I read it quickly, and the things are interesting. I have a few notes in the summary of the story.
1. I am not a professor.
2. Even in civil law, there are things that are really ineffective (like the Gramma exemption).
3. In the dispute in the Sopka Damchut between the R.G. R.A. and the R.T., it seems to me that the difference is in the role that projects on the approach. As is known, the R.A. was not in the Sanhedrin (Ben Grimm. That is why he says “If only we were in the Sanhedrin”), and therefore he is a theorist. The R.G. is the president of the Sanhedrin, with the role responsible for establishing order. Therefore, the theorists explain what is truly true (theoretical truth) and the R.G. makes practical (effective) considerations.
4. It was not explained why the Torah leaves effective criminal law to the sages. Even if we accept the division that retribution by definition is not effective, why does the Torah focus specifically on retribution and not on the rest.

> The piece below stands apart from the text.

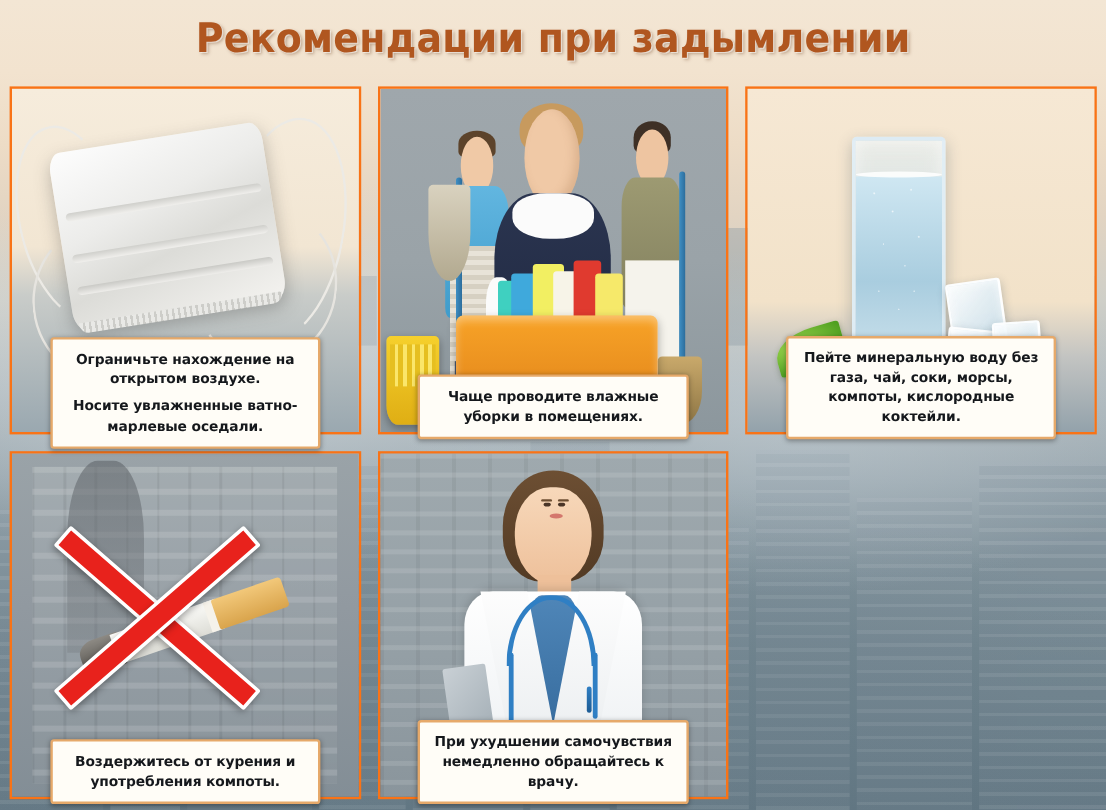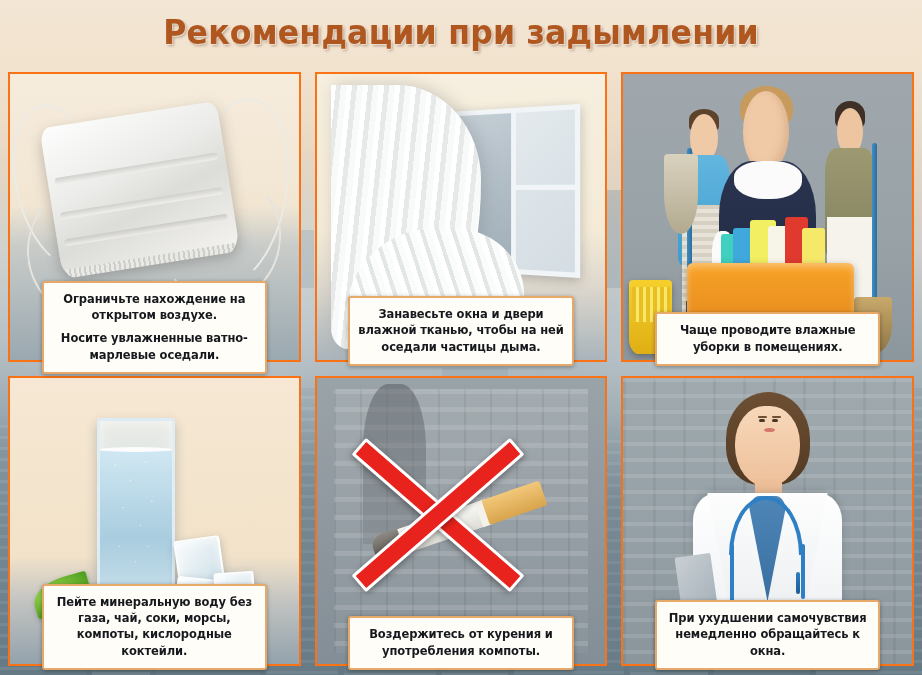"Занавесьте окна и двери влажной" div.panel { html: <div> <div> <div></div> <div> <div></div> <div></div> <div></div> </div> <div></div> <div></div> </div> <div> <p>Занавесьте окна и двери влажной тканью, чтобы на ней оседали частицы дыма.</p> </div> </div> -> none }
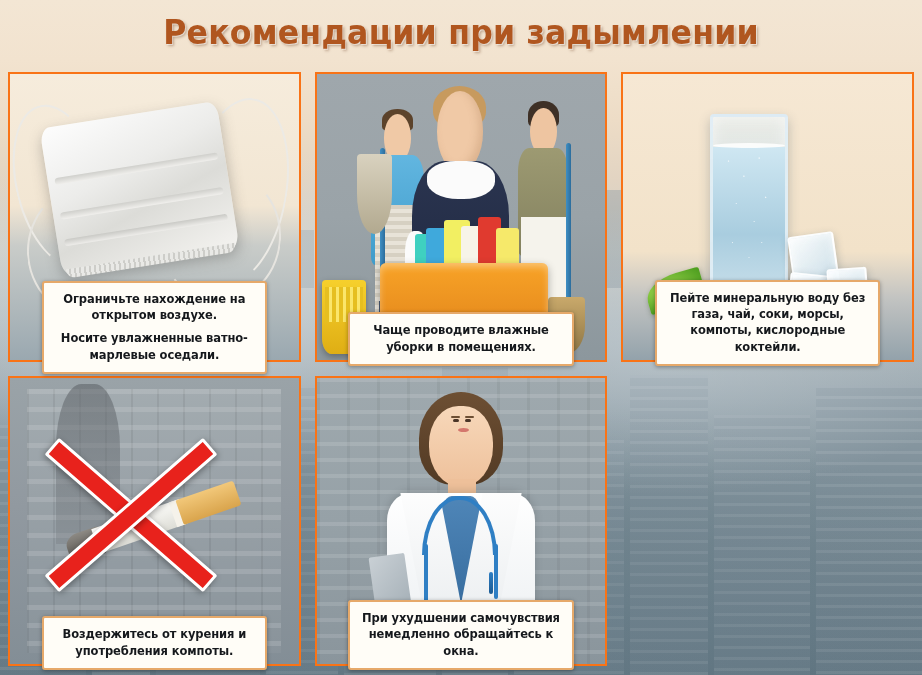"При ухудшении самочувствия немедленно" p { text: окна -> врачу }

5. I really wondered in the past whether the Supreme Court can also exempt someone from punishment that is not lawful, as well as punish someone that is not lawful. That is, the Supreme Court can prevent punishment when it is not effective (such as adapting the punishment to the needs). From the explanation, it seems that it is, but I don’t remember anyone talking about the Supreme Court exempting someone who is liable to death or flogging.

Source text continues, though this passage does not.